Honey can be super good for you, both in terms of physical and mental health!

More and more people every day are switching to using honey as their go-to sweetener, and for good reason! Honey is as natural as it is delicious, which means using it as a substitute for sugar in your kitchen can have a lot of health benefits.

You might wonder how something that tastes so good could also be good for you. Well, eating healthy isn’t about taking all of your favorite foods out of your diet, it’s about finding good replacements for processed and junk foods so that your body can get the nutrients it needs.

Honey is definitely full of nutrients, and it has lots of other upsides, too. It’s great to use in moderation as a sweetener, or as an ingredient in a baked good or snack. Here’s just a few of the health benefits of honey, and why you should consider having some in your pantry.

Honey for Physical Health

The aforementioned nutrients in honey are a great contributor to physical health.

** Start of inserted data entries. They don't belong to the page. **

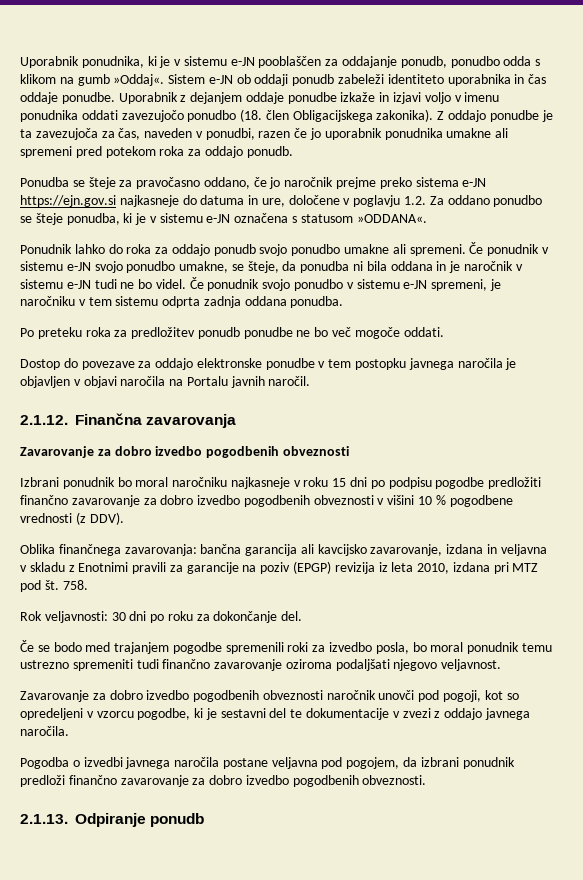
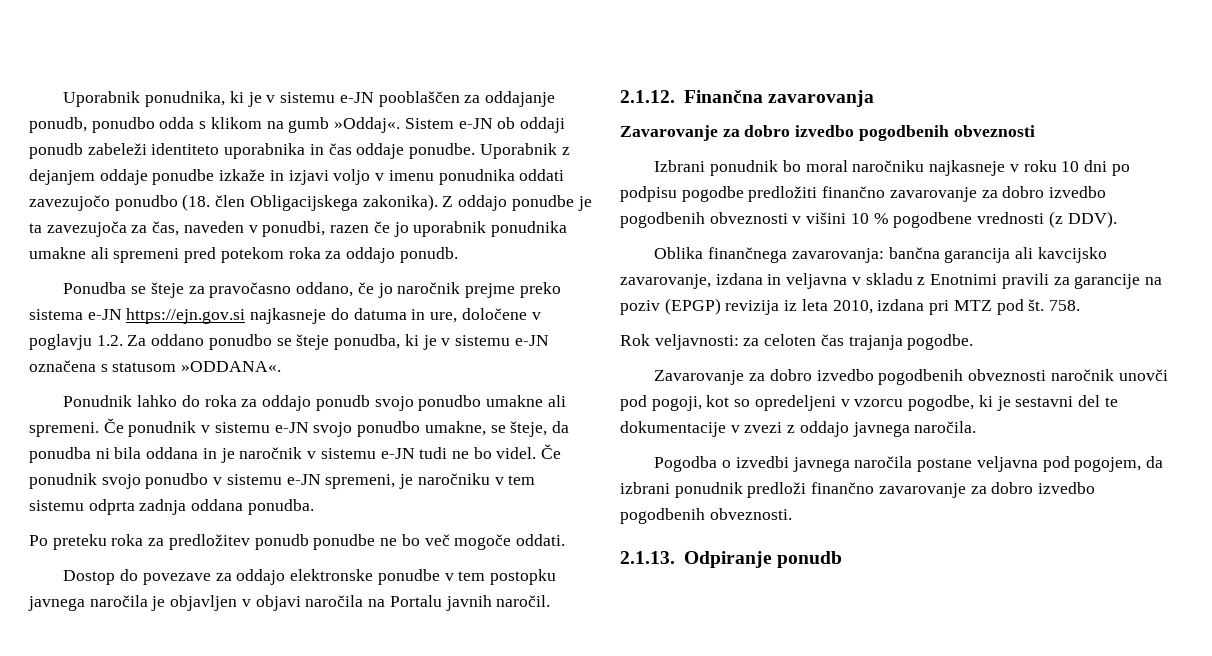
- Izbrani ponudnik bo moral naročniku najkasneje v roku 15 dni po podpisu pogodbe predložiti finančno zavarovanje za dobro izvedbo pogodbenih obveznosti v višini 10 % pogodbene vrednosti (z DDV).
+ Izbrani ponudnik bo moral naročniku najkasneje v roku 10 dni po podpisu pogodbe predložiti finančno zavarovanje za dobro izvedbo pogodbenih obveznosti v višini 10 % pogodbene vrednosti (z DDV).
- Rok veljavnosti: 30 dni po roku za dokončanje del.
- Če se bodo med trajanjem pogodbe spremenili roki za izvedbo posla, bo moral ponudnik temu ustrezno spremeniti tudi finančno zavarovanje oziroma podaljšati njegovo veljavnost.
+ Rok veljavnosti: za celoten čas trajanja pogodbe.

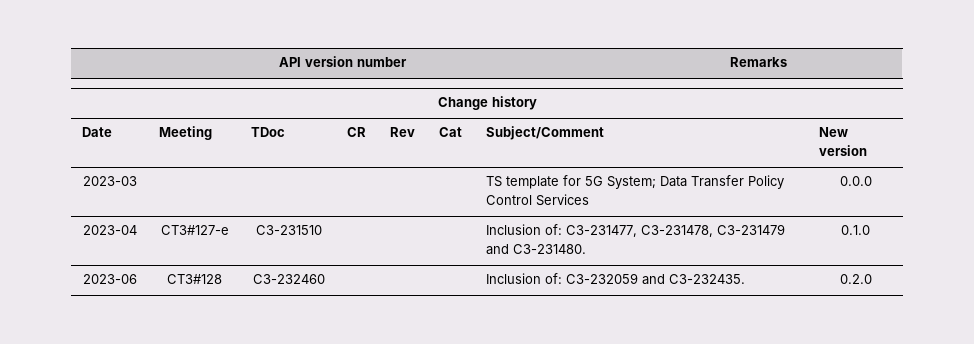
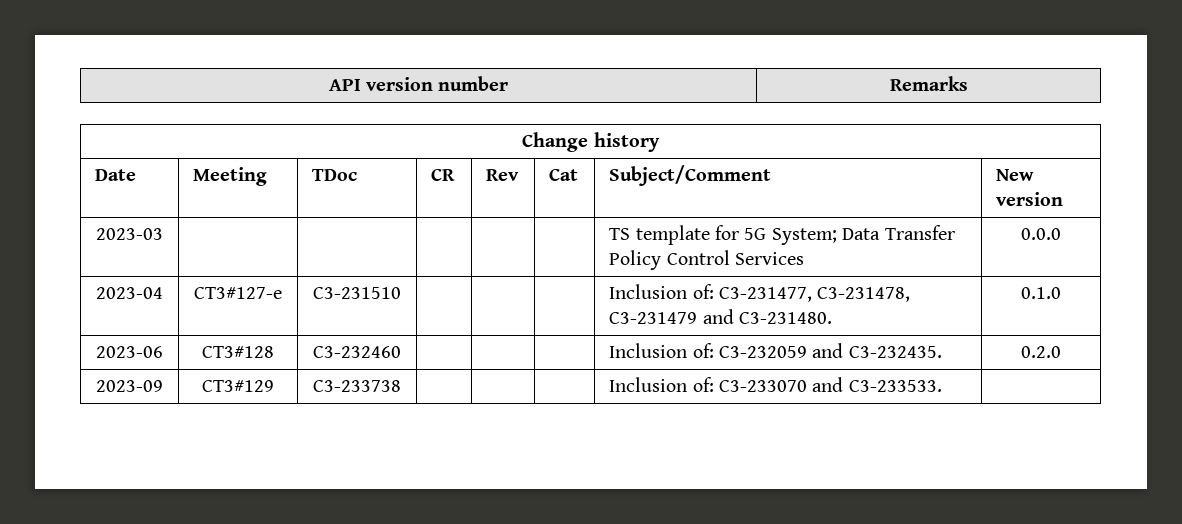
+ 2023-09 | CT3#129 | C3-233738 | | | | Inclusion of: C3-233070 and C3-233533. |

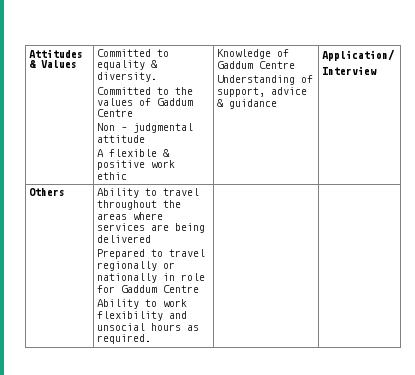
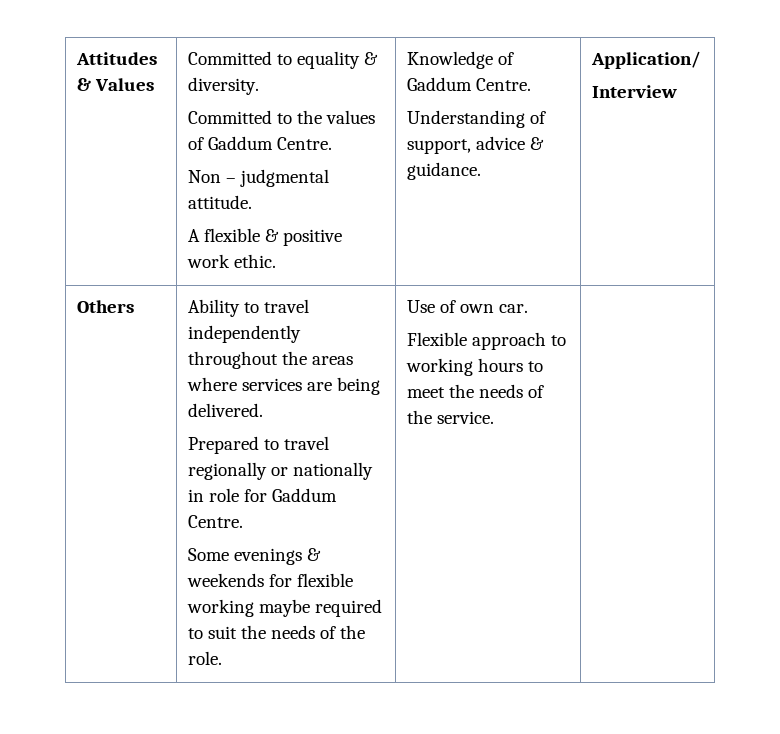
  Attitudes & Values | Committed to equality & diversity.
- Committed to the values of Gaddum Centre
- Non – judgmental attitude
- A flexible & positive work ethic | Knowledge of Gaddum Centre
- Understanding of support, advice & guidance | Application/
+ Committed to the values of Gaddum Centre.
+ Non – judgmental attitude.
+ A flexible & positive work ethic. | Knowledge of Gaddum Centre.
+ Understanding of support, advice & guidance. | Application/
- Ability to travel throughout the areas where services are being delivered
+ Ability to travel independently throughout the areas where services are being delivered.
- Prepared to travel regionally or nationally in role for Gaddum Centre
- Ability to work flexibility and unsocial hours as required.
+ Prepared to travel regionally or nationally in role for Gaddum Centre.
+ Some evenings & weekends for flexible working maybe required to suit the needs of the role. | Use of own car.
+ Flexible approach to working hours to meet the needs of the service.

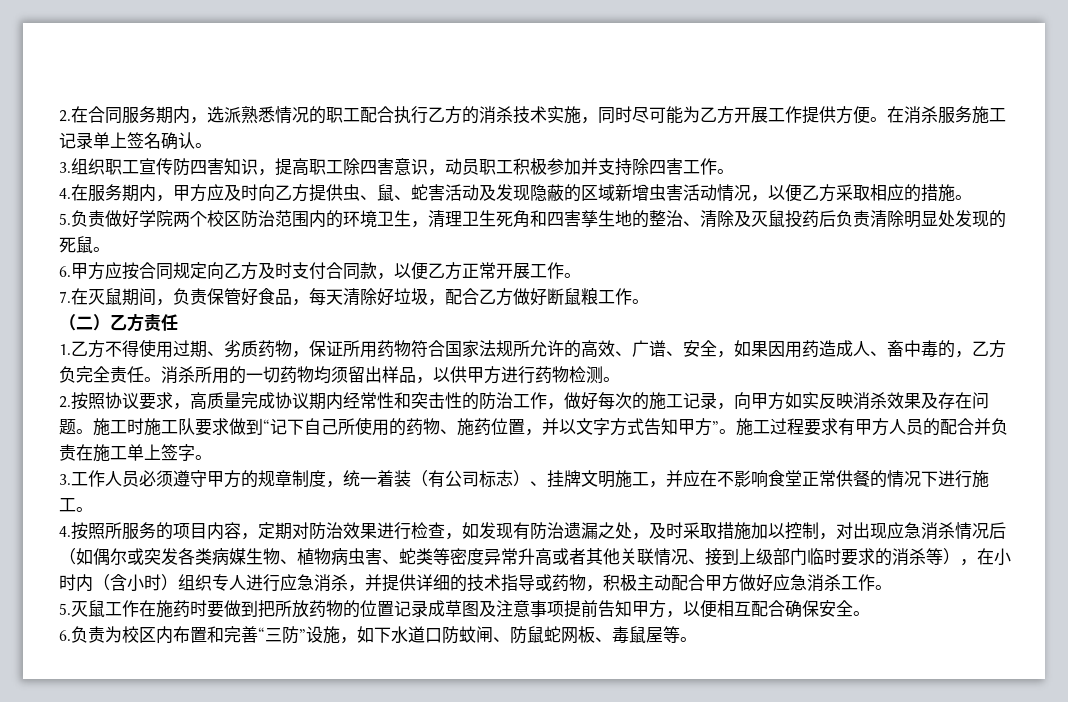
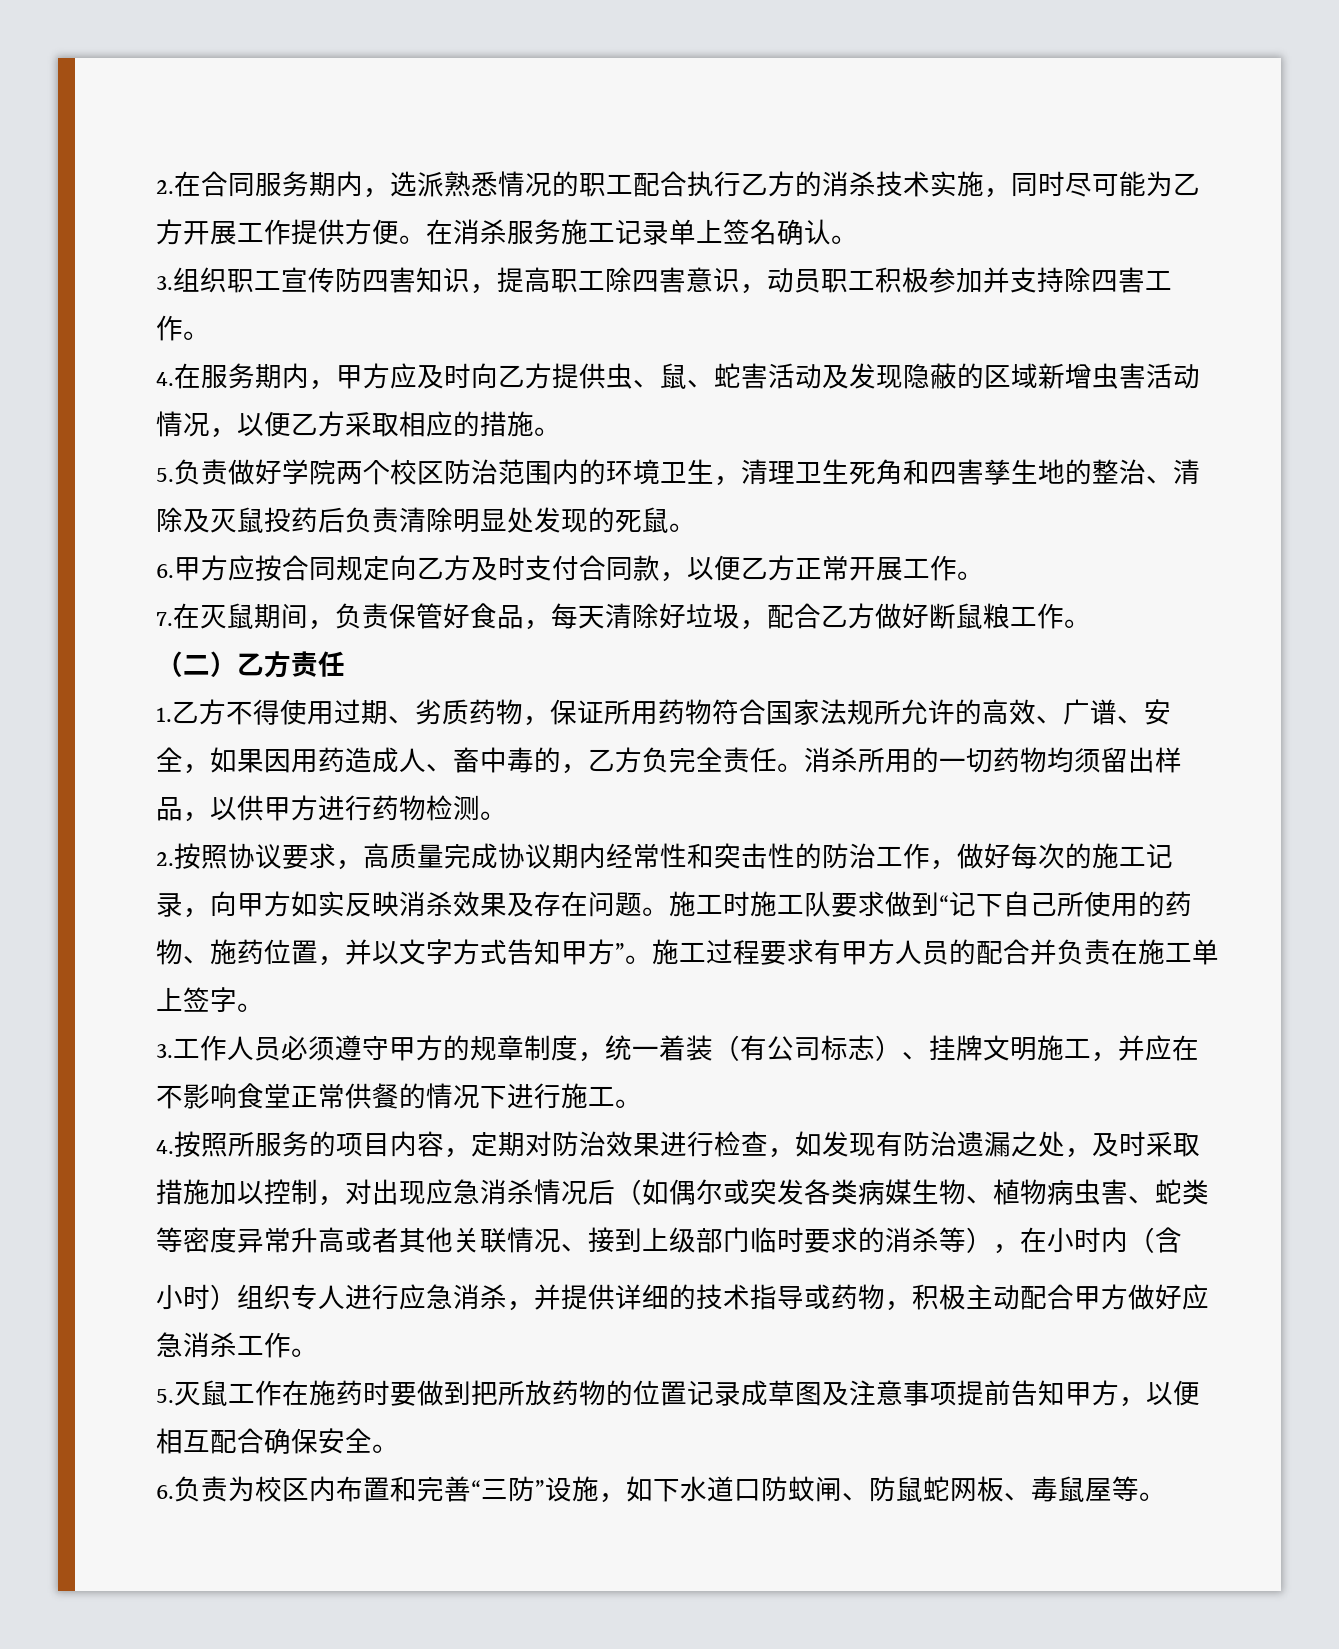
- 4.按照所服务的项目内容，定期对防治效果进行检查，如发现有防治遗漏之处，及时采取措施加以控制，对出现应急消杀情况后（如偶尔或突发各类病媒生物、植物病虫害、蛇类等密度异常升高或者其他关联情况、接到上级部门临时要求的消杀等），在小时内（含小时）组织专人进行应急消杀，并提供详细的技术指导或药物，积极主动配合甲方做好应急消杀工作。
+ 4.按照所服务的项目内容，定期对防治效果进行检查，如发现有防治遗漏之处，及时采取措施加以控制，对出现应急消杀情况后（如偶尔或突发各类病媒生物、植物病虫害、蛇类等密度异常升高或者其他关联情况、接到上级部门临时要求的消杀等），在小时内（含
+ 小时）组织专人进行应急消杀，并提供详细的技术指导或药物，积极主动配合甲方做好应急消杀工作。

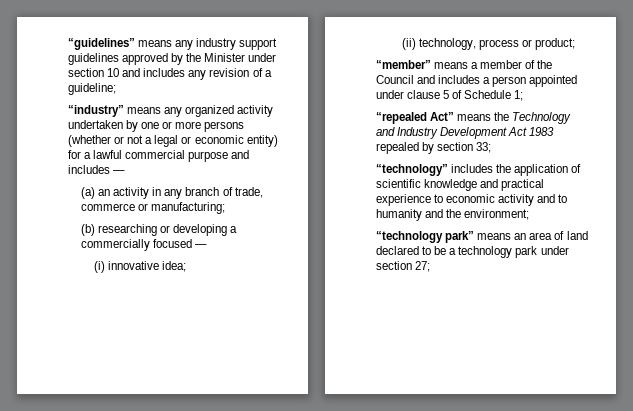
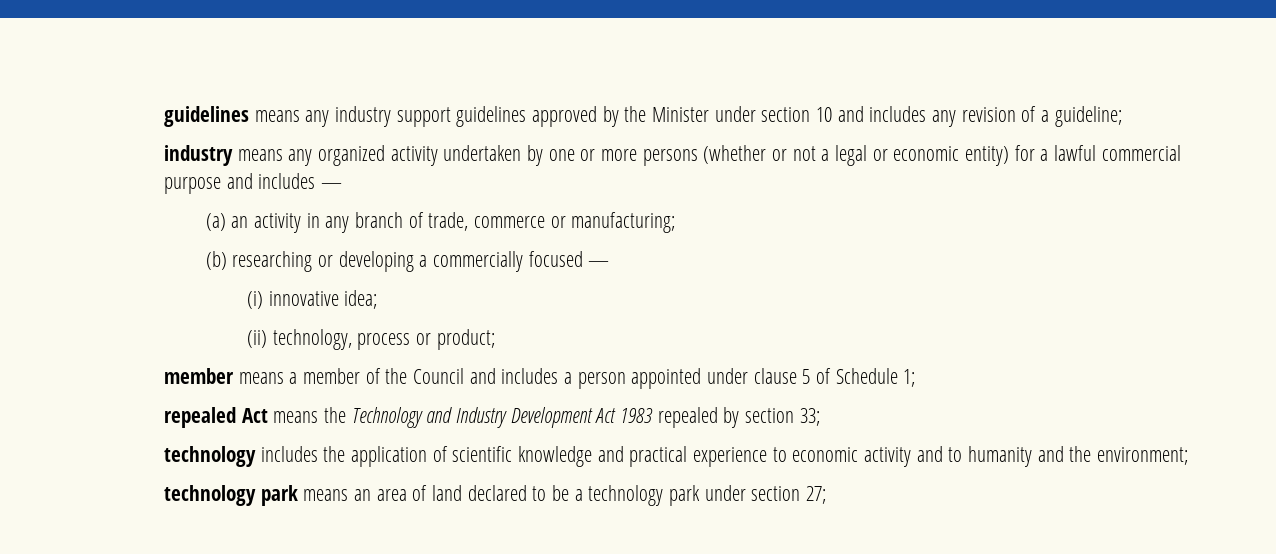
- “guidelines” means any industry support guidelines approved by the Minister under section 10 and includes any revision of a guideline;
+ guidelines means any industry support guidelines approved by the Minister under section 10 and includes any revision of a guideline;
- “industry” means any organized activity undertaken by one or more persons (whether or not a legal or economic entity) for a lawful commercial purpose and includes —
+ industry means any organized activity undertaken by one or more persons (whether or not a legal or economic entity) for a lawful commercial purpose and includes —
- “member” means a member of the Council and includes a person appointed under clause 5 of Schedule 1;
+ member means a member of the Council and includes a person appointed under clause 5 of Schedule 1;
- “repealed Act” means the Technology and Industry Development Act 1983 repealed by section 33;
+ repealed Act means the Technology and Industry Development Act 1983 repealed by section 33;
- “technology” includes the application of scientific knowledge and practical experience to economic activity and to humanity and the environment;
+ technology includes the application of scientific knowledge and practical experience to economic activity and to humanity and the environment;
- “technology park” means an area of land declared to be a technology park under section 27;
+ technology park means an area of land declared to be a technology park under section 27;

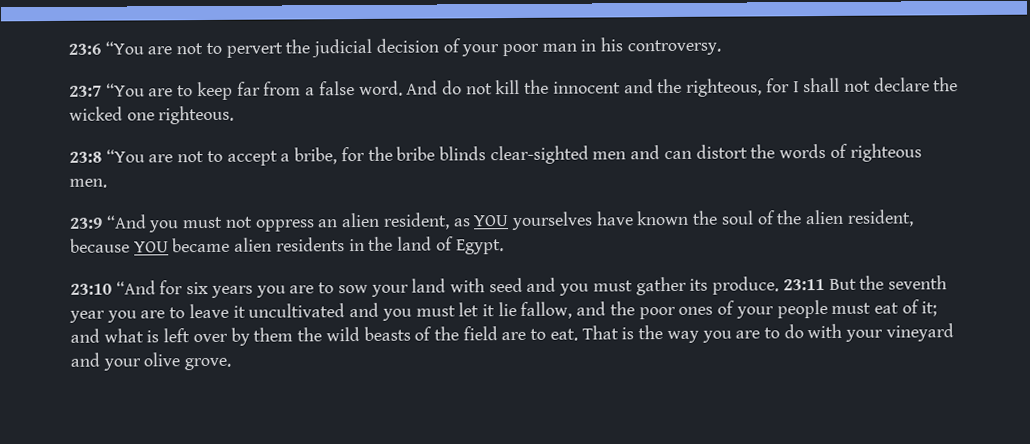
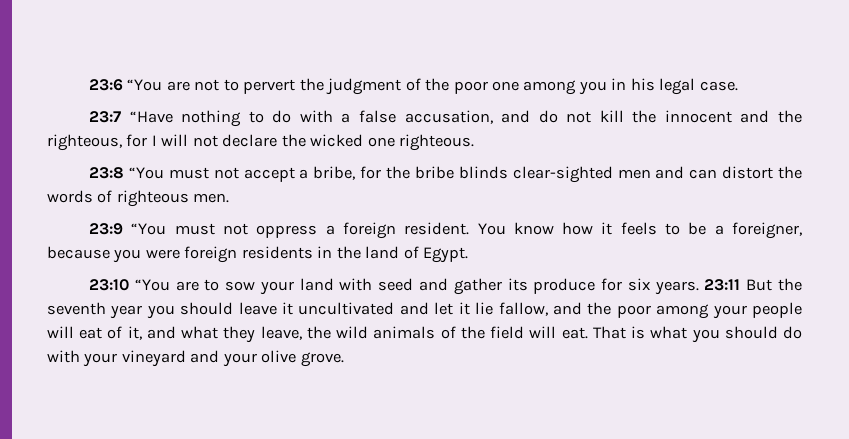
- 23:6 “You are not to pervert the judicial decision of your poor man in his controversy.
- 23:7 “You are to keep far from a false word. And do not kill the innocent and the righteous, for I shall not declare the wicked one righteous.
+ 23:6 “You are not to pervert the judgment of the poor one among you in his legal case.
+ 23:7 “Have nothing to do with a false accusation, and do not kill the innocent and the righteous, for I will not declare the wicked one righteous.
- 23:8 “You are not to accept a bribe, for the bribe blinds clear-sighted men and can distort the words of righteous men.
+ 23:8 “You must not accept a bribe, for the bribe blinds clear-sighted men and can distort the words of righteous men.
- 23:9 “And you must not oppress an alien resident, as YOU yourselves have known the soul of the alien resident, because YOU became alien residents in the land of Egypt.
+ 23:9 “You must not oppress a foreign resident. You know how it feels to be a foreigner, because you were foreign residents in the land of Egypt.
- 23:10 “And for six years you are to sow your land with seed and you must gather its produce.
+ 23:10 “You are to sow your land with seed and gather its produce for six years.
- 23:11 But the seventh year you are to leave it uncultivated and you must let it lie fallow, and the poor ones of your people must eat of it; and what is left over by them the wild beasts of the field are to eat.
+ 23:11 But the seventh year you should leave it uncultivated and let it lie fallow, and the poor among your people will eat of it, and what they leave, the wild animals of the field will eat.
- That is the way you are to do with your vineyard and your olive grove.
+ That is what you should do with your vineyard and your olive grove.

Since people typically consume honey in very small amounts at a time due to how sweet it is, it doesn’t contain all the nutrients you’d need in a day, but the extra boost can’t hurt.

Honey contains 31 minerals, including some very important ones such as phosphorus, calcium, potassium, magnesium, and more. Because honey is natural, it’s not just empty calories and added sweetness.

The nutrients aren’t the only benefit of consuming honey, however. The prebiotic properties in honey help encourage healthy bacteria presence in the gut, which can in turn build up a stronger immune system. Some studies have also indicated that honey can help to combat viruses.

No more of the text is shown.